▶ AIM OF THE EXERCISE
Every record that follows should be written out again without any change.

▶ MATERIAL SUPPLIED
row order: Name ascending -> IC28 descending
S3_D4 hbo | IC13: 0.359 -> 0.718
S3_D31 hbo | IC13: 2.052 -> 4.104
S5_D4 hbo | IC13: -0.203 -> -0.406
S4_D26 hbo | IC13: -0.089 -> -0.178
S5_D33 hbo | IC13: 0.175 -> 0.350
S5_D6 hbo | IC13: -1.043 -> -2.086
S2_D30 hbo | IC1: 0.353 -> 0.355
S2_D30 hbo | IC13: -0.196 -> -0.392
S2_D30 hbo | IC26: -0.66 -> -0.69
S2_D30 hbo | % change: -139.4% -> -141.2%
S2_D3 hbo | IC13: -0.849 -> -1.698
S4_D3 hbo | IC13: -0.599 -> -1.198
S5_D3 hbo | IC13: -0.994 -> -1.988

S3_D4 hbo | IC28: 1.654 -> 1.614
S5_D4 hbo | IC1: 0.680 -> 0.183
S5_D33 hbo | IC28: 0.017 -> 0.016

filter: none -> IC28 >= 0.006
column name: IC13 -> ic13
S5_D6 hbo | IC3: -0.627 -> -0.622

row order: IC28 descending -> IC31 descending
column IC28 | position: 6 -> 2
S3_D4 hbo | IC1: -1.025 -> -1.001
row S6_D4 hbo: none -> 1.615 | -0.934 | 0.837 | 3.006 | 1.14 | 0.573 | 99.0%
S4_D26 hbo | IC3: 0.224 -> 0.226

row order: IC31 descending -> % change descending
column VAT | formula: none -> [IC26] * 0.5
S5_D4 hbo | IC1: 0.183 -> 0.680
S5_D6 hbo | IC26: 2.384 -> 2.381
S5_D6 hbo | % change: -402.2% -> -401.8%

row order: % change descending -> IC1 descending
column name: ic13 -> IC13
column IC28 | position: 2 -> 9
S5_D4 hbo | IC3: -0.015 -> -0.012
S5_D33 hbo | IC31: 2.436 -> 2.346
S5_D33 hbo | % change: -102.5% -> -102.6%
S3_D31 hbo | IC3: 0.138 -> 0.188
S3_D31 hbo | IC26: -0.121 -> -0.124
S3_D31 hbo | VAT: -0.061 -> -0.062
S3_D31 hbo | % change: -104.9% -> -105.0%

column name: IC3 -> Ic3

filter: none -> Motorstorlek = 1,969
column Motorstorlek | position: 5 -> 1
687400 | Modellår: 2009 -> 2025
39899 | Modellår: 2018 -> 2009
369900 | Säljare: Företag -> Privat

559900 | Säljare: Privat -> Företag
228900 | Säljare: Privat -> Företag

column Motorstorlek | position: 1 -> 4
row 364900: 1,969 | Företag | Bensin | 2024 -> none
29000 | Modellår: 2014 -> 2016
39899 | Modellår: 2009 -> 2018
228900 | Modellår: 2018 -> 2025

▶ REPLY
row order: Name ascending -> IC28 descending
S3_D4 hbo | IC13: 0.359 -> 0.718
S3_D31 hbo | IC13: 2.052 -> 4.104
S5_D4 hbo | IC13: -0.203 -> -0.406
S4_D26 hbo | IC13: -0.089 -> -0.178
S5_D33 hbo | IC13: 0.175 -> 0.350
S5_D6 hbo | IC13: -1.043 -> -2.086
S2_D30 hbo | IC1: 0.353 -> 0.355
S2_D30 hbo | IC13: -0.196 -> -0.392
S2_D30 hbo | IC26: -0.66 -> -0.69
S2_D30 hbo | % change: -139.4% -> -141.2%
S2_D3 hbo | IC13: -0.849 -> -1.698
S4_D3 hbo | IC13: -0.599 -> -1.198
S5_D3 hbo | IC13: -0.994 -> -1.988

S3_D4 hbo | IC28: 1.654 -> 1.614
S5_D4 hbo | IC1: 0.680 -> 0.183
S5_D33 hbo | IC28: 0.017 -> 0.016

filter: none -> IC28 >= 0.006
column name: IC13 -> ic13
S5_D6 hbo | IC3: -0.627 -> -0.622

row order: IC28 descending -> IC31 descending
column IC28 | position: 6 -> 2
S3_D4 hbo | IC1: -1.025 -> -1.001
row S6_D4 hbo: none -> 1.615 | -0.934 | 0.837 | 3.006 | 1.14 | 0.573 | 99.0%
S4_D26 hbo | IC3: 0.224 -> 0.226

row order: IC31 descending -> % change descending
column VAT | formula: none -> [IC26] * 0.5
S5_D4 hbo | IC1: 0.183 -> 0.680
S5_D6 hbo | IC26: 2.384 -> 2.381
S5_D6 hbo | % change: -402.2% -> -401.8%

row order: % change descending -> IC1 descending
column name: ic13 -> IC13
column IC28 | position: 2 -> 9
S5_D4 hbo | IC3: -0.015 -> -0.012
S5_D33 hbo | IC31: 2.436 -> 2.346
S5_D33 hbo | % change: -102.5% -> -102.6%
S3_D31 hbo | IC3: 0.138 -> 0.188
S3_D31 hbo | IC26: -0.121 -> -0.124
S3_D31 hbo | VAT: -0.061 -> -0.062
S3_D31 hbo | % change: -104.9% -> -105.0%

column name: IC3 -> Ic3

filter: none -> Motorstorlek = 1,969
column Motorstorlek | position: 5 -> 1
687400 | Modellår: 2009 -> 2025
39899 | Modellår: 2018 -> 2009
369900 | Säljare: Företag -> Privat

559900 | Säljare: Privat -> Företag
228900 | Säljare: Privat -> Företag

column Motorstorlek | position: 1 -> 4
row 364900: 1,969 | Företag | Bensin | 2024 -> none
29000 | Modellår: 2014 -> 2016
39899 | Modellår: 2009 -> 2018
228900 | Modellår: 2018 -> 2025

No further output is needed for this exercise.